## Exercise directions
Nothing in the data is to be left out; copy it exactly.
[Start of section]
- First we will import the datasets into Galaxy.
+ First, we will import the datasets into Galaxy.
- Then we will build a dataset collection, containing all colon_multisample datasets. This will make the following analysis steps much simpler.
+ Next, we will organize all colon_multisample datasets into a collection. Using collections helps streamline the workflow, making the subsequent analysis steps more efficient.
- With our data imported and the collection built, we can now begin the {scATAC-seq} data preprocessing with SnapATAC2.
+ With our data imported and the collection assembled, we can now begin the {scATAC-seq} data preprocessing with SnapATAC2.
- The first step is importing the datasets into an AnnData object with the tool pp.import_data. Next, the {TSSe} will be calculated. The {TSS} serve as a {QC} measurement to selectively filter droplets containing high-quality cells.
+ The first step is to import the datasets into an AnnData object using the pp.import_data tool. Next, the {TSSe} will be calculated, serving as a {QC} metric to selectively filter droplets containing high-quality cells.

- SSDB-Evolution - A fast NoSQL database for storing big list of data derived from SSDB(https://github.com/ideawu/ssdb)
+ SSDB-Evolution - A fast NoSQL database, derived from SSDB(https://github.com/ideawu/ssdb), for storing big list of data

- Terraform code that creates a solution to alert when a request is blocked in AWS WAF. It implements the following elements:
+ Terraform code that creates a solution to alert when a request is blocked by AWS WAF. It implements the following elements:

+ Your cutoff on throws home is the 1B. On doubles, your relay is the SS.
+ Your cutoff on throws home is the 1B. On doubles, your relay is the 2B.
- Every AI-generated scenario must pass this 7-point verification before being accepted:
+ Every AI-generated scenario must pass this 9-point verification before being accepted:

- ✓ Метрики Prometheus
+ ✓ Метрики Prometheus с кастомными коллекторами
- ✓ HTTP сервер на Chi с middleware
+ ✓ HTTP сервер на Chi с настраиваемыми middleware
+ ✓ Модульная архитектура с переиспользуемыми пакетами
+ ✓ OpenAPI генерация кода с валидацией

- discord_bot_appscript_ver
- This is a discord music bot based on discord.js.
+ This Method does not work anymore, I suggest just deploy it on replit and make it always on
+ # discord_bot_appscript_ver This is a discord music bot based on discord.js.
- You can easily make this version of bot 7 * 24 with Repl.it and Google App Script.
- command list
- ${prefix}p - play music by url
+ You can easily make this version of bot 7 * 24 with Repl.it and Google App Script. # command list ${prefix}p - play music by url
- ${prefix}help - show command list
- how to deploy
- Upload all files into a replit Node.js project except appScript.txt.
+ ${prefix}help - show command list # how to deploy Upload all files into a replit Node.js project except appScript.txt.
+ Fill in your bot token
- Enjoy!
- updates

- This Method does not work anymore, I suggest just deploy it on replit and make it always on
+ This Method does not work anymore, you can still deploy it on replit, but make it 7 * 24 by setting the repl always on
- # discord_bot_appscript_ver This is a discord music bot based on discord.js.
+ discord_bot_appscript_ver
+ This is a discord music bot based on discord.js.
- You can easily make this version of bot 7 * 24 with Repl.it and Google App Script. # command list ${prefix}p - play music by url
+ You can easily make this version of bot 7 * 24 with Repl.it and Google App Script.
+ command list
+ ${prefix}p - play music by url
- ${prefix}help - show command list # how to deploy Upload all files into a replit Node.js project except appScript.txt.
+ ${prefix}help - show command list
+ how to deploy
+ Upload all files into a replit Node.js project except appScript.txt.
[End of section]
## Task output
- First we will import the datasets into Galaxy.
+ First, we will import the datasets into Galaxy.
- Then we will build a dataset collection, containing all colon_multisample datasets. This will make the following analysis steps much simpler.
+ Next, we will organize all colon_multisample datasets into a collection. Using collections helps streamline the workflow, making the subsequent analysis steps more efficient.
- With our data imported and the collection built, we can now begin the {scATAC-seq} data preprocessing with SnapATAC2.
+ With our data imported and the collection assembled, we can now begin the {scATAC-seq} data preprocessing with SnapATAC2.
- The first step is importing the datasets into an AnnData object with the tool pp.import_data. Next, the {TSSe} will be calculated. The {TSS} serve as a {QC} measurement to selectively filter droplets containing high-quality cells.
+ The first step is to import the datasets into an AnnData object using the pp.import_data tool. Next, the {TSSe} will be calculated, serving as a {QC} metric to selectively filter droplets containing high-quality cells.

- SSDB-Evolution - A fast NoSQL database for storing big list of data derived from SSDB(https://github.com/ideawu/ssdb)
+ SSDB-Evolution - A fast NoSQL database, derived from SSDB(https://github.com/ideawu/ssdb), for storing big list of data

- Terraform code that creates a solution to alert when a request is blocked in AWS WAF. It implements the following elements:
+ Terraform code that creates a solution to alert when a request is blocked by AWS WAF. It implements the following elements:

+ Your cutoff on throws home is the 1B. On doubles, your relay is the SS.
+ Your cutoff on throws home is the 1B. On doubles, your relay is the 2B.
- Every AI-generated scenario must pass this 7-point verification before being accepted:
+ Every AI-generated scenario must pass this 9-point verification before being accepted:

- ✓ Метрики Prometheus
+ ✓ Метрики Prometheus с кастомными коллекторами
- ✓ HTTP сервер на Chi с middleware
+ ✓ HTTP сервер на Chi с настраиваемыми middleware
+ ✓ Модульная архитектура с переиспользуемыми пакетами
+ ✓ OpenAPI генерация кода с валидацией

- discord_bot_appscript_ver
- This is a discord music bot based on discord.js.
+ This Method does not work anymore, I suggest just deploy it on replit and make it always on
+ # discord_bot_appscript_ver This is a discord music bot based on discord.js.
- You can easily make this version of bot 7 * 24 with Repl.it and Google App Script.
- command list
- ${prefix}p - play music by url
+ You can easily make this version of bot 7 * 24 with Repl.it and Google App Script. # command list ${prefix}p - play music by url
- ${prefix}help - show command list
- how to deploy
- Upload all files into a replit Node.js project except appScript.txt.
+ ${prefix}help - show command list # how to deploy Upload all files into a replit Node.js project except appScript.txt.
+ Fill in your bot token
- Enjoy!
- updates

- This Method does not work anymore, I suggest just deploy it on replit and make it always on
+ This Method does not work anymore, you can still deploy it on replit, but make it 7 * 24 by setting the repl always on
- # discord_bot_appscript_ver This is a discord music bot based on discord.js.
+ discord_bot_appscript_ver
+ This is a discord music bot based on discord.js.
- You can easily make this version of bot 7 * 24 with Repl.it and Google App Script. # command list ${prefix}p - play music by url
+ You can easily make this version of bot 7 * 24 with Repl.it and Google App Script.
+ command list
+ ${prefix}p - play music by url
- ${prefix}help - show command list # how to deploy Upload all files into a replit Node.js project except appScript.txt.
+ ${prefix}help - show command list
+ how to deploy
+ Upload all files into a replit Node.js project except appScript.txt.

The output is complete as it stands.